The Threading.Tasks system seemed like a handy way to handle our monkey units without having to manage threads manually. I figured we’d try that first since it’s so trivial to set up. Each unit is run as a Task and flagged as LongRunning to let the scheduler know that it’s going to execute for a long time.

I’m going with 10 units/Tasks. I figure that will make use of each of the 6 cores, and in some cases run 2 units per core, and still leave some crumbs for Windows to play with. I’d expect a fairly solid 6x increase for the first 6 units, assuming the scheduler was being kind, but really didn’t know what to expect for the remaining 4.

The result is 10.7 million MPS, around 7 times faster than the single core.

Just looking at the Task Manager, above, there’s a spread across all 12 logical processors which I wasn’t expecting. Is the Task scheduler moving our units around more than we’d like?

Attempt #2 : Manual Thread Management

Another quick test is to create a single Thread per monkey unit.

I tried setting the affinity of the 10 Threads to the first 10 logical processors reported by the environment. This was a mistake, since the affinity mapping sequentially maps every thread of a core before moving to the next core.
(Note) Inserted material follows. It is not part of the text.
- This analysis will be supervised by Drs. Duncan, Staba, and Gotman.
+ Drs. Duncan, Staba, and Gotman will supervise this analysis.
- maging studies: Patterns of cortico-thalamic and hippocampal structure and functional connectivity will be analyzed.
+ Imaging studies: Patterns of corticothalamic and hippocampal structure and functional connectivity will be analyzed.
So our 10 Threads were forced onto 5 cores and the performance was noticeably worse than our Task approach.

So, make sure we prioritize the first thread of each core (affinity 0, 2, 4, 6, 8 + 10) then assign the remaining 4 to whatever is remaining (1, 3, 5 + 7).

This resulted in pretty much the same performance as the Task approach, the only difference being that the Threads were not being moved between cores at all. Whatever the Task scheduler was doing, it doesn’t seem particularly costly.
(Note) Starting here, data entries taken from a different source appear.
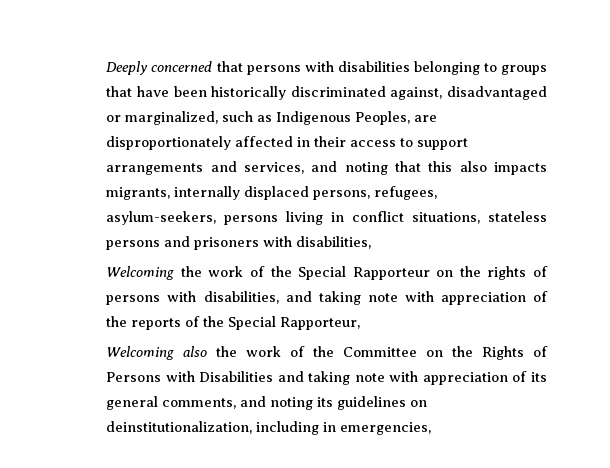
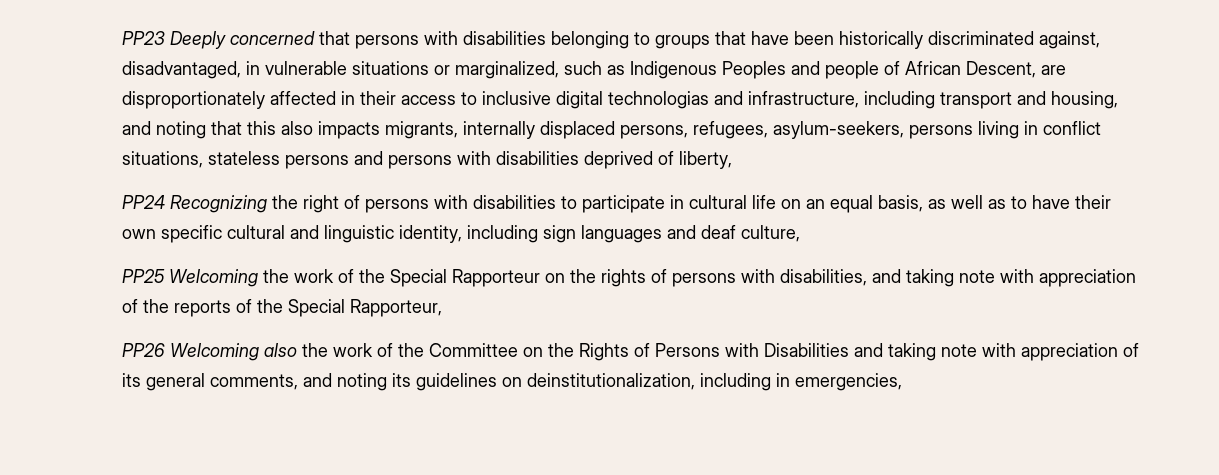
- Deeply concerned that persons with disabilities belonging to groups that have been historically discriminated against, disadvantaged or marginalized, such as Indigenous Peoples, are disproportionately affected in their access to support arrangements and services, and noting that this also impacts migrants, internally displaced persons, refugees, asylum-seekers, persons living in conflict situations, stateless persons and prisoners with disabilities,
- Welcoming the work of the Special Rapporteur on the rights of persons with disabilities, and taking note with appreciation of the reports of the Special Rapporteur,
+ PP23 Deeply concerned that persons with disabilities belonging to groups that have been historically discriminated against, disadvantaged, in vulnerable situations or marginalized, such as Indigenous Peoples and people of African Descent, are disproportionately affected in their access to inclusive digital technologias and infrastructure, including transport and housing, and noting that this also impacts migrants, internally displaced persons, refugees, asylum-seekers, persons living in conflict situations, stateless persons and persons with disabilities deprived of liberty,
+ PP24 Recognizing the right of persons with disabilities to participate in cultural life on an equal basis, as well as to have their own specific cultural and linguistic identity, including sign languages and deaf culture,
+ PP25 Welcoming the work of the Special Rapporteur on the rights of persons with disabilities, and taking note with appreciation of the reports of the Special Rapporteur,
- Welcoming also the work of the Committee on the Rights of Persons with Disabilities and taking note with appreciation of its general comments, and noting its guidelines on deinstitutionalization, including in emergencies,
+ PP26 Welcoming also the work of the Committee on the Rights of Persons with Disabilities and taking note with appreciation of its general comments, and noting its guidelines on deinstitutionalization, including in emergencies,

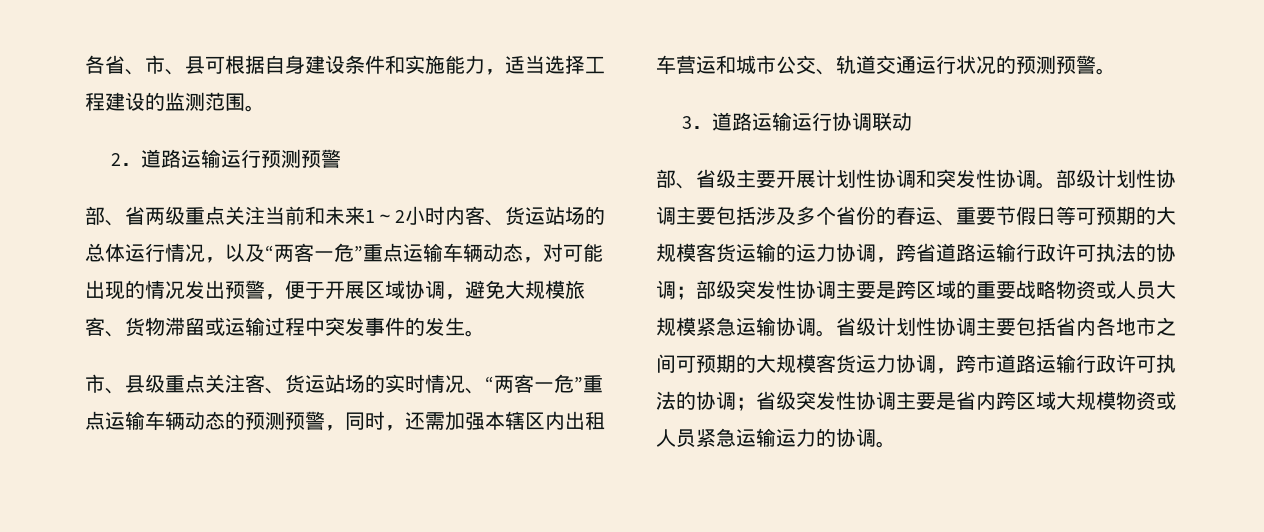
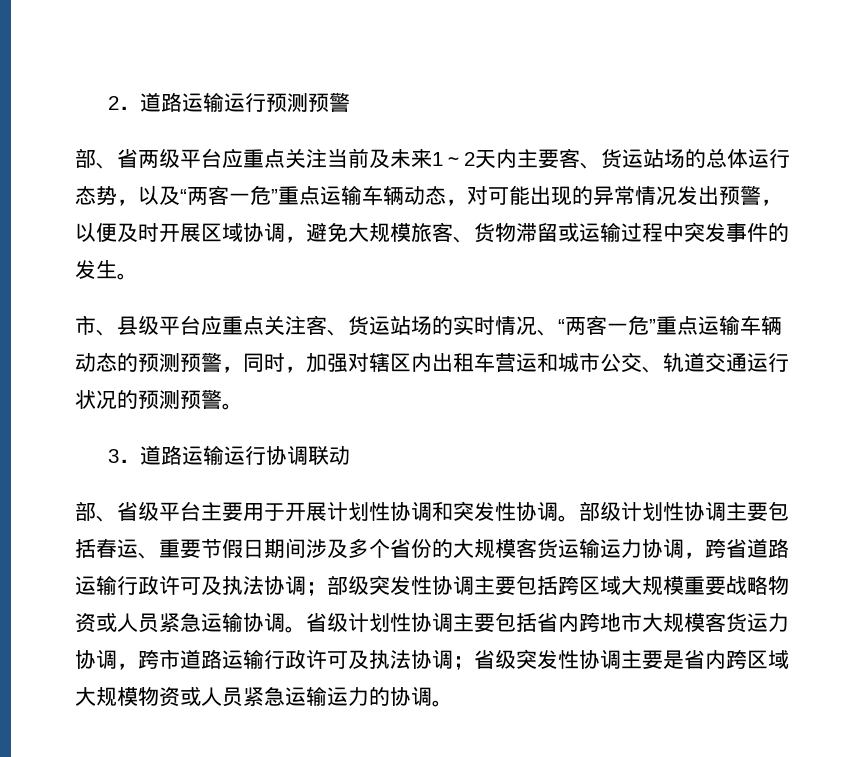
- 各省、市、县可根据自身建设条件和实施能力，适当选择工程建设的监测范围。
- 部、省两级重点关注当前和未来1～2小时内客、货运站场的总体运行情况，以及“两客一危”重点运输车辆动态，对可能出现的情况发出预警，便于开展区域协调，避免大规模旅客、货物滞留或运输过程中突发事件的发生。
+ 部、省两级平台应重点关注当前及未来1～2天内主要客、货运站场的总体运行态势，以及“两客一危”重点运输车辆动态，对可能出现的异常情况发出预警，以便及时开展区域协调，避免大规模旅客、货物滞留或运输过程中突发事件的发生。
- 市、县级重点关注客、货运站场的实时情况、“两客一危”重点运输车辆动态的预测预警，同时，还需加强本辖区内出租车营运和城市公交、轨道交通运行状况的预测预警。
+ 市、县级平台应重点关注客、货运站场的实时情况、“两客一危”重点运输车辆动态的预测预警，同时，加强对辖区内出租车营运和城市公交、轨道交通运行状况的预测预警。
- 部、省级主要开展计划性协调和突发性协调。
+ 部、省级平台主要用于开展计划性协调和突发性协调。
- 部级计划性协调主要包括涉及多个省份的春运、重要节假日等可预期的大规模客货运输的运力协调，跨省道路运输行政许可执法的协调；部级突发性协调主要是跨区域的重要战略物资或人员大规模紧急运输协调。
+ 部级计划性协调主要包括春运、重要节假日期间涉及多个省份的大规模客货运输运力协调，跨省道路运输行政许可及执法协调；部级突发性协调主要包括跨区域大规模重要战略物资或人员紧急运输协调。
- 省级计划性协调主要包括省内各地市之间可预期的大规模客货运力协调，跨市道路运输行政许可执法的协调；省级突发性协调主要是省内跨区域大规模物资或人员紧急运输运力的协调。
+ 省级计划性协调主要包括省内跨地市大规模客货运力协调，跨市道路运输行政许可及执法协调；省级突发性协调主要是省内跨区域大规模物资或人员紧急运输运力的协调。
Attempt #3 : Free Range Threads

The last attempt is to just run 10 threads and let the OS deal with them however it sees fit. The results were also the same as the LongRunning Tasks and Threads with properly assigned affinity.

My takeaway? Don’t fight Windows, it’s not worth the effort, at least for what we’re trying to achieve here.
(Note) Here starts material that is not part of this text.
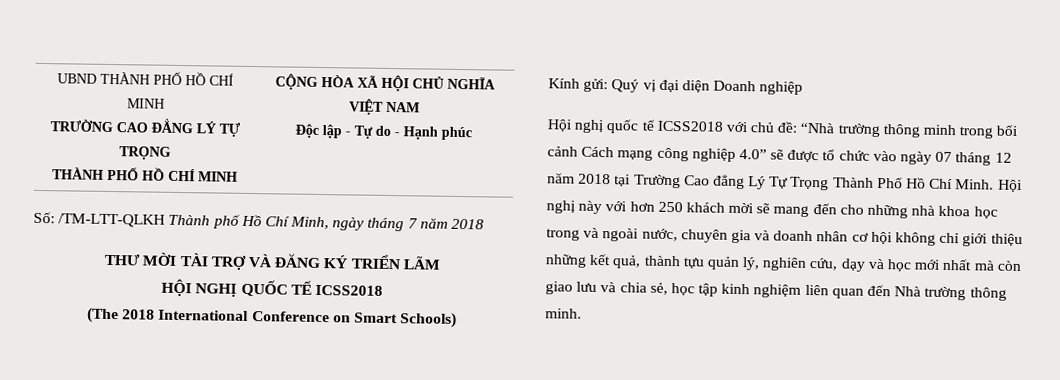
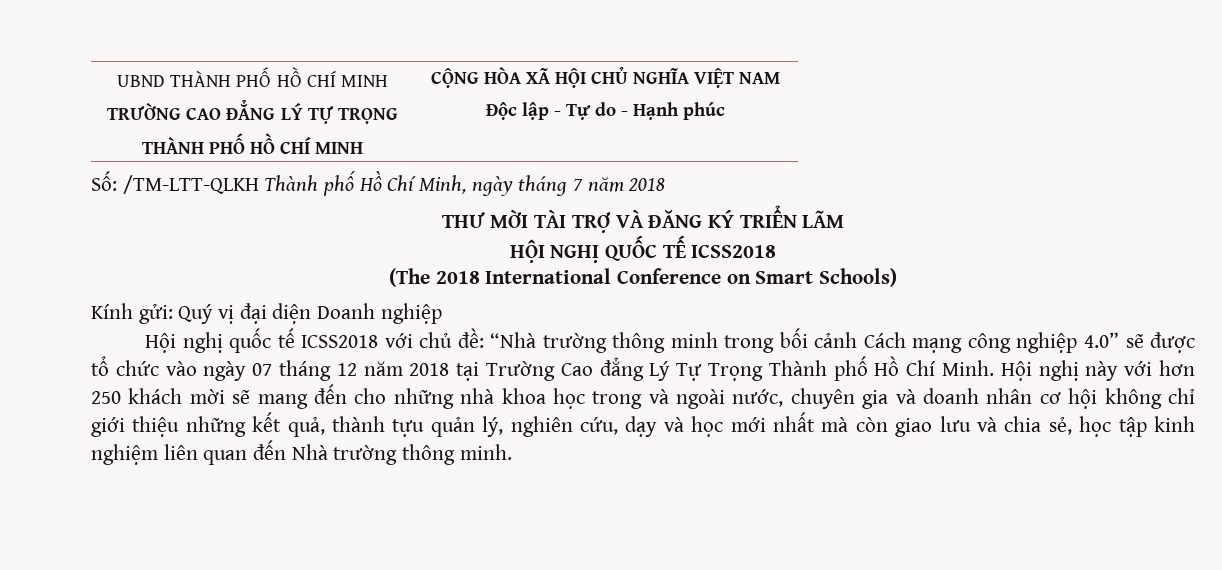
- Hội nghị quốc tế ICSS2018 với chủ đề: “Nhà trường thông minh trong bối cảnh Cách mạng công nghiệp 4.0” sẽ được tổ chức vào ngày 07 tháng 12 năm 2018 tại Trường Cao đẳng Lý Tự Trọng Thành Phố Hồ Chí Minh.
+ Hội nghị quốc tế ICSS2018 với chủ đề: “Nhà trường thông minh trong bối cảnh Cách mạng công nghiệp 4.0” sẽ được tổ chức vào ngày 07 tháng 12 năm 2018 tại Trường Cao đẳng Lý Tự Trọng Thành phố Hồ Chí Minh.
Visual Studio Performance Profiling

Next, we’ll do some good old-fashioned profiling on a single unit to identify any low-hanging-fruit optimisations. It’s a chance to get to know the Visual Studio performance tools which I’ve never touched before, since most game engines include their own tools.

Our starting point, on a single core, is 1.78m MPS. I have no idea what I did to speed them up since the 1.5m at the start of this post, I think it depends how the OS is feeling on any particular day.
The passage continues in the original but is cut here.